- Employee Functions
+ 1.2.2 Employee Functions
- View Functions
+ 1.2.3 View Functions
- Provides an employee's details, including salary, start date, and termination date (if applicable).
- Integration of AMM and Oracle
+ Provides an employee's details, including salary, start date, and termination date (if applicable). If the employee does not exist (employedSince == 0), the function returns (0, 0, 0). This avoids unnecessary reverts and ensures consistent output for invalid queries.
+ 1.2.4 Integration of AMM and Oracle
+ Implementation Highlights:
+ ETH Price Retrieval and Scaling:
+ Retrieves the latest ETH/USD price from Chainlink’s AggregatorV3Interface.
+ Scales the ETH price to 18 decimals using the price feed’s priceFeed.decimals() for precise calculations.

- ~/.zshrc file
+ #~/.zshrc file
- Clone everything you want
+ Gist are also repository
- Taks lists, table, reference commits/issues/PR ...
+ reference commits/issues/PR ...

--

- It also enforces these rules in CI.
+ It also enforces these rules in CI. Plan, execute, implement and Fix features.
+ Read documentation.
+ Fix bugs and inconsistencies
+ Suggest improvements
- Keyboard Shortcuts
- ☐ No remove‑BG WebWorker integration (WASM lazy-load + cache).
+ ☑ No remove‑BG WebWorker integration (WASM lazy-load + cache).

--

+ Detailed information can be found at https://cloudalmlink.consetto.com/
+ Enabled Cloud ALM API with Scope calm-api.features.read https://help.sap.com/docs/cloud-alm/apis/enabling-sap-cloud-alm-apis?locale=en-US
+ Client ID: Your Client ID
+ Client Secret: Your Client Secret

> Exercise directions
Using the entries above, repeat only the lines from the one containing "- Employee Functions" through the one containing "- Integration of AMM and Oracle", end lines included.

> Answer to the exercise
- Employee Functions
+ 1.2.2 Employee Functions
- View Functions
+ 1.2.3 View Functions
- Provides an employee's details, including salary, start date, and termination date (if applicable).
- Integration of AMM and Oracle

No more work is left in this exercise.